David Hare's The Permanent Way - Plus ça change


Let's call it the Osborne effect.  In the light of recent Governmental and Oppositional mediocrity, I sometimes find myself feeling kindly to once despised political figures of the past.  George Osborne, who was beyond the pale prior to Brexit, will often catch me unawares with the comparative common sense and compassionate liberalism of his Evening Standard editorials.  Likewise, I felt a stinging jolt of this kind when taking in Alexander Lass's revival of David Hare's play The Permanent Way at The Vaults, the theatre situated beneath Waterloo Station.  In Hare's play about the tragic consequences of the full privatisation of the railways, we are reminded that these final decisions took place on John Major's Prime Ministerial watch.  That many of us now regard Major as one of the voices of sanity railing against the ludicrous self-harm of Brexit, gives us a real pause for thought when the actors in the play turn their ire against the first post-Thatcher Prime Minister. 


"Britain, yeah, beautiful country ... Shame we can't run a railway!"

This also flags up the fact that we are dealing with a piece of work featuring events that are taking on the indistinct lustre of history.  Yet it is still a play with a remarkable amount of heft, one that fizzes with anger and buries its fangs deep into the reputations and legacies of the powerful.

The Permanent Way focuses on what is now widely regarded as the cause of the four great rail disasters that occurred between 1997 and 2002: the imbecilic separation of the organisations responsible for the trains and those that were responsible for the tracks.  This decision is mirrored allegorically by the dynamic that gives the play its power: the contrast between the politicians, bureaucrats and business interests, and, the victims and families impacted by the disasters.  We meet the former almost immediately: they trot smoothly into view, slickly offer up excuses, blame their counterparts, and immediately raise the hackles of the audience.  When the first survivors get to speak and we learn of their experiences through first-hand accounts - sometimes visceral, often shocking, and always moving - the human element of these stories show us what lengths the slippery and self-serving decision-makers will go to in order to cover their backs.  The catastrophes resulting from the separation of track and train are powerfully dramatized by the separation of the excuses of those with power and the stories of the victims and survivors of the disasters.  

The names associated with the four disasters that took place between 1997 and 2002 concertina into each other - Southall, Ladbroke Grove, Hatfield and Potters Bar - leaving you scrambling in order to remember the details of each.  This is best illustrated with my own memory concerning one of the victims of the Ladbroke Grove rail crash.  Except I'd remembered it wrong.  The children's writer Nina Bawden was not present and did not lose her husband in the Ladbroke Grove train disaster.  Her horrific injuries and heartbreaking loss, in fact, took place at the Potter's Bar crash.  The temporal compression of these four disasters, nearly two decades distant now, and my misremembering, is indicative that there was something very rotten in the state of Britain's railways back then. 

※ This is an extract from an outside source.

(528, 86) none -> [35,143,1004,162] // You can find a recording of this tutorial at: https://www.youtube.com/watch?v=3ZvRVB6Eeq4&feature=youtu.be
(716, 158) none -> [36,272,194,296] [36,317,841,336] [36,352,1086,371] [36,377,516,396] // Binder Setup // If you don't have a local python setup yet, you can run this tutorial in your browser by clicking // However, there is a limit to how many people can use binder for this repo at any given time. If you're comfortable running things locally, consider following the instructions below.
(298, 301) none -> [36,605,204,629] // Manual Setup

Indeed, it is these victims and survivor stories - garnered from Hare's forensic one-on-one interviews - that give The Permanent Way its dramatic weight.  In contrast, Hare's most recent play, I'm not Running, was unsatisfactory.  Satirising the current state of UK politics felt flimsy because politics in 2019 has the ability to transform immensely - and often absurdly - in just a few hours.  Furthermore, the egotistical and/or ideological monsters that we now have in control have gone way beyond that play's two central characters.  One only needs to re-watch The Thick of It to realise that what was once mild hyperbole does not come close to the present shit-show.       

Yes, I remember Ladbroke Grove ...

Cut to the current impasse in Parliament and it's plus ça change.  The reckless attempts to rush through Boris Johnson's Brexit deal, without adequate scrutiny or economic impact assessments, are sure to come back and haunt us.  One exchange, a few days ago, between the Labour MP Jim Fitzpatrick and BBC journalist Victoria Derbyshire was astonishing.  Fitzpatrick told Derbyshire that he intended to vote for Boris Johnson's Brexit Bill.  Derbyshire pressed him on the details, and in lines that could have been lifted directly from Hare's earlier play: 

Victoria Derbyshire: "Have you managed to read it? Genuine question." 
Jim Fitzpatrick: "No."
VD: "Have you tried?"
JF: "No."
VD: "You haven’t tried to read any of this?"
JF: "Not yet, no."
VD: "Or the explanatory notes?"
JF: “No."
VD: "Or the impact assessment?"
JF: "No."   

Fitzpatrick, of course, voted for Boris Johnson's deal last night.  Accountability isn't just being neglected, it is being deliberately dismissed and thrown out of the window.  And this is what makes the revival of a play like The Permanent Way timely and important.  Decisions have consequences and they do cost lives.  But unfortunately - and, sadly, this is perhaps the most important thing that you learn from Hare's play – with so many people clustered in the upper echelons of power, all willing to blame others and pass the buck, there will invariably be a hiding place for them all to take cover and avoid culpability.  How thoroughly depressing.  How ultimately tragic.